During that same time there was controversy of similar intensity in Massachusetts, where two Italian immigrants, Nicola Sacco and Bartolomeo Vanzetti, were tried, convicted and ultimately put to death for crimes they very likely did not commit: the murders of two men in the course of a payroll robbery in the working-class town of Braintree. Zillions of words have been written about the case, which ultimately stirred powerful emotions around the world, so Bruce Watson wades into familiar territory in Sacco & Vanzetti, but his even-handed account will be a useful introduction to the case for younger readers and an excellent refresher course for older ones. Watson clearly is sympathetic to the accused men and contemptuous of the judge, Webster Thayer, who presided over the kangaroo court in which they were convicted, but he keeps everything in balance and readily acknowledges that there never will be final answers to all the questions the case raises.
Finally, two biographies. In Boone, Robert Morgan carefully separates legend from reality in the life of the country's most famous frontiersman. The Daniel Boone who emerges here is a far more interesting and appealing man than the one portrayed in "the distortions of television and Walt Disney." He was tough but also gentle, a loyal and dedicated family man, a friend rather than an enemy of the Indians. The great irony of his life, Morgan argues, is that by his very explorations of the wilderness he so loved, he opened it to the great wave of settlers who inhabited and in too many respects destroyed it. Boone's story is the story of America, Morgan says, and he's right.

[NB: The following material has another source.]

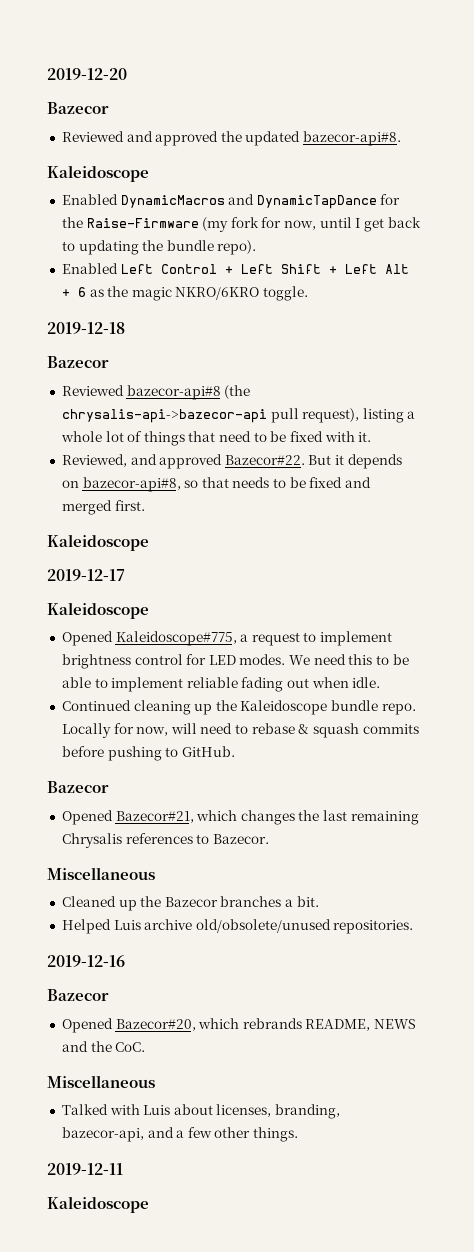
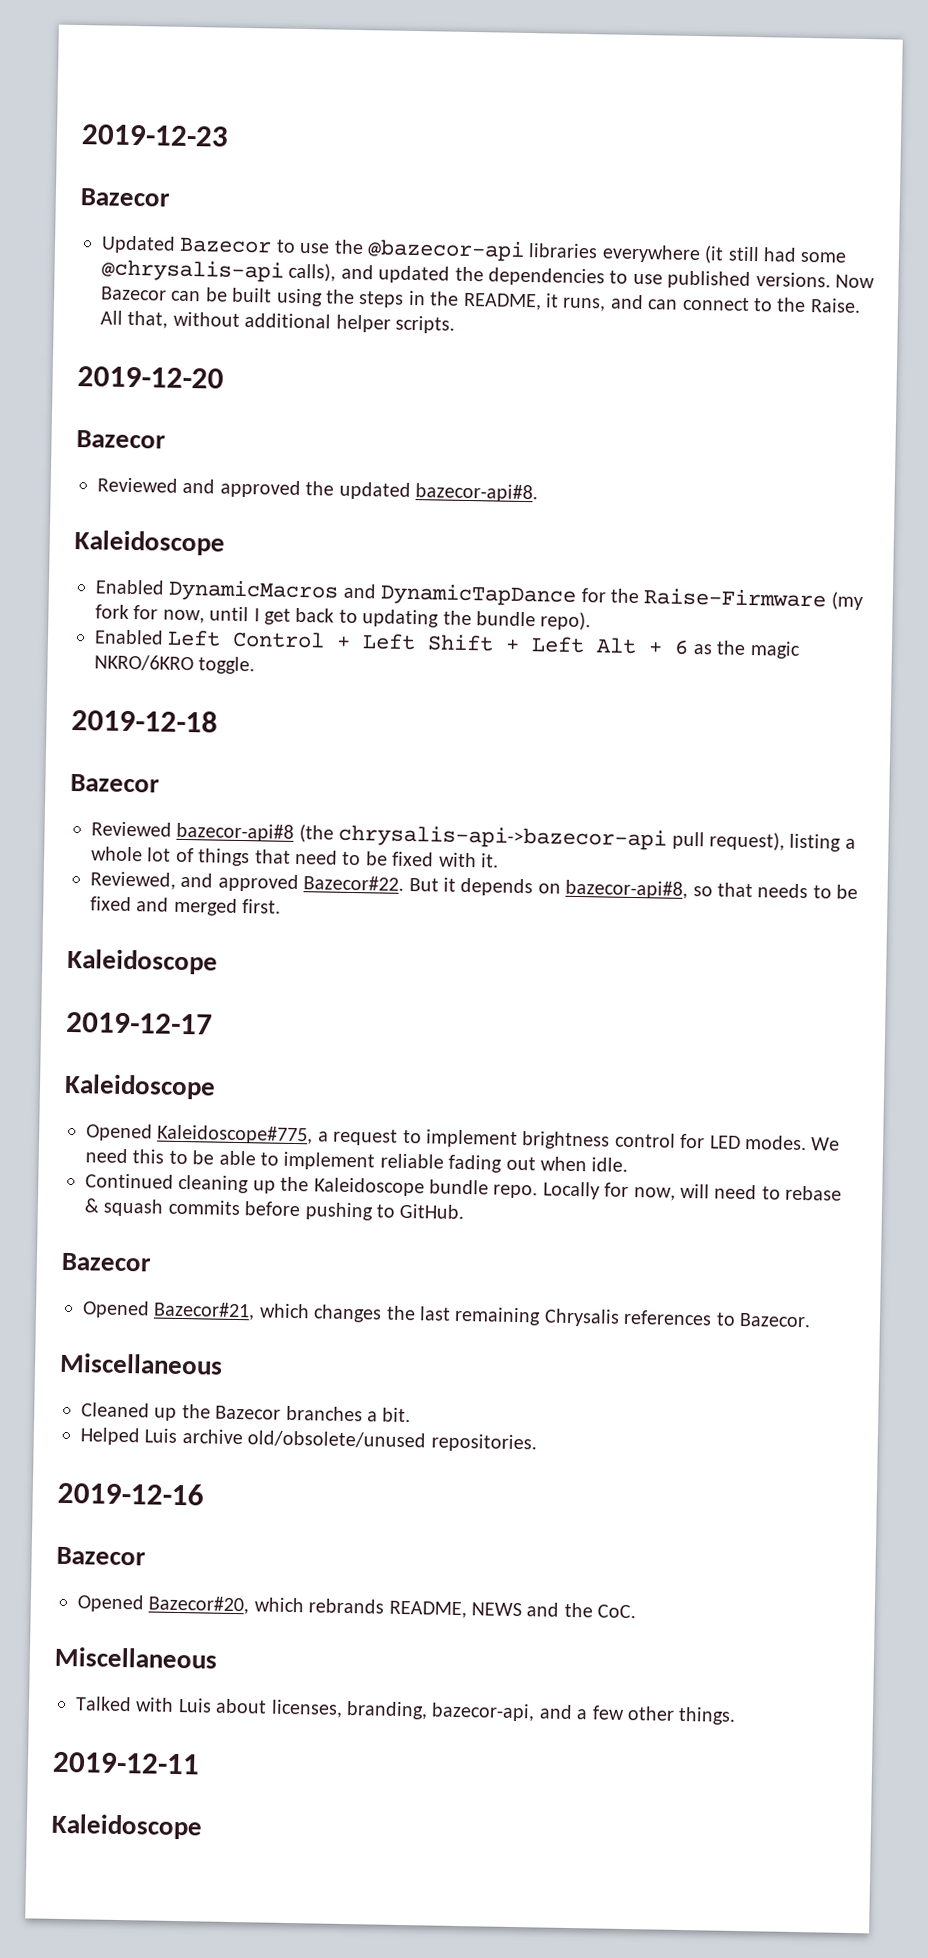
+ 2019-12-23
+ Bazecor
+ Updated Bazecor to use the @bazecor-api libraries everywhere (it still had some @chrysalis-api calls), and updated the dependencies to use published versions. Now Bazecor can be built using the steps in the README, it runs, and can connect to the Raise. All that, without additional helper scripts.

Then there is Franklin Delano Roosevelt. He too has been the subject of zillions of words, precious few of them so well chosen as Jean Edward Smith's in FDR. In a little more than 600 pages of text, Smith has told the entire story of Roosevelt's astonishing life, yet he really misses nothing of consequence. He does not shy away from Roosevelt's shortcomings and failures -- his manipulativeness, his scheme to "pack" the Supreme Court -- but his overall judgment is overwhelmingly positive, as well it should be. Roosevelt brought the nation through Depression and world war, and made as bold a mark on his country as any other man who held the presidency.